Proving R3=U+V: Solving a+x=b,2a+y=c,3a+z=d

[franky2727]

prove R³=Udirect sum V

u={(a,2a,3a)} aER
v={(x,y,z)} x,y,z ER x+y+z=0

i solved the first bit UnV=0 but I'm having problems with the R³=U+W bit, my notes say i need to be able to "solve" a+x=b,,,2a+y=c,,,3a+z=d but what does this mean? is this simply putting the b,c,d all equal to one of the a,x,y or z?

i have done 6a=b+c+d is this adequate?

 

[tiny-tim]

prove R³=Udirect sum V

u={(a,2a,3a)} aER
v={(x,y,z)} x,y,z ER x+y+z=0
…
my notes say i need to be able to "solve" a+x=b,,,2a+y=c,,,3a+z=d but what does this mean? is this simply putting the b,c,d all equal to one of the a,x,y or z?

i have done 6a=b+c+d is this adequate?

Hi franky2727!

I think they mean that, to prove that a general point (b,c,d) in R³ is in U + V, you have to find an (a,2a,3a) in U and an (x,y,z) in V which add to (b,c,d)

 

[Mark44]

It might be helpful to think about the geometry here. The set {a, 2a, 3a} is a line in R3, while the equation x + y + z = 0 is a plane that passes through the origin, and whose normal is the vector (1, 1, 1).

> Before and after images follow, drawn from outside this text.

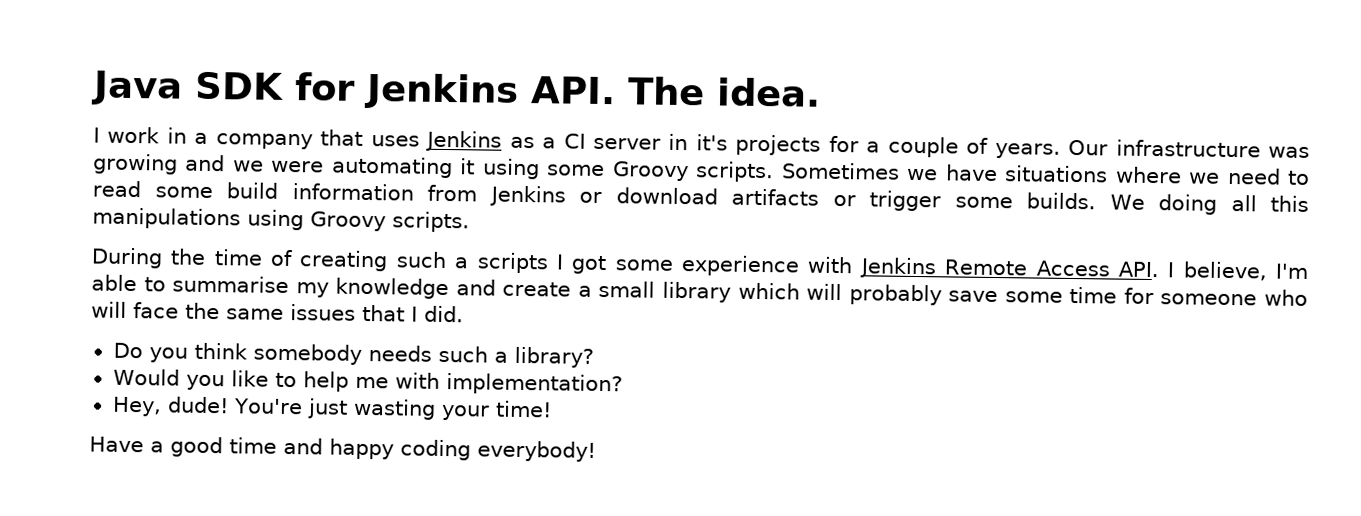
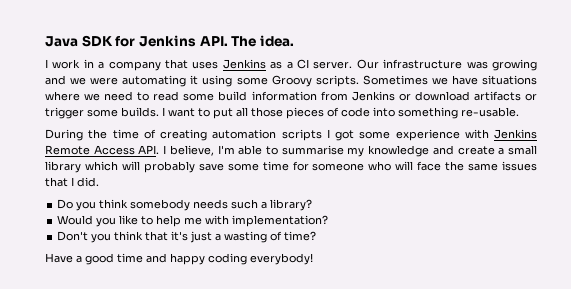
- I work in a company that uses Jenkins as a CI server in it's projects for a couple of years.
+ I work in a company that uses Jenkins as a CI server.
- We doing all this manipulations using Groovy scripts.
+ I want to put all those pieces of code into something re-usable.
- During the time of creating such a scripts I got some experience with Jenkins Remote Access API. I believe, I'm able to summarise my knowledge and create a small library which will probably save some time for someone who will face the same issues that I did.
+ During the time of creating automation scripts I got some experience with Jenkins Remote Access API. I believe, I'm able to summarise my knowledge and create a small library which will probably save some time for someone who will face the same issues that I did.
- Hey, dude! You're just wasting your time!
+ Don't you think that it's just a wasting of time?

What you're doing is showing that any arbitrary vector in R3 can be written as the sum of a vector along the line plus a vector that extends from the origin out to the plane somewhere.

 

[franky2727]

you have to find an (a,2a,3a) in U and an (x,y,z) in V which add to (b,c,d)

well isn't that just a+x=b 2a+y=c 3a+z=d

 

[tiny-tim]

you have to find an (a,2a,3a) in U and an (x,y,z) in V which add to (b,c,d)

well isn't that just a+x=b 2a+y=c 3a+z=d

Yup! ​

… but now you know why!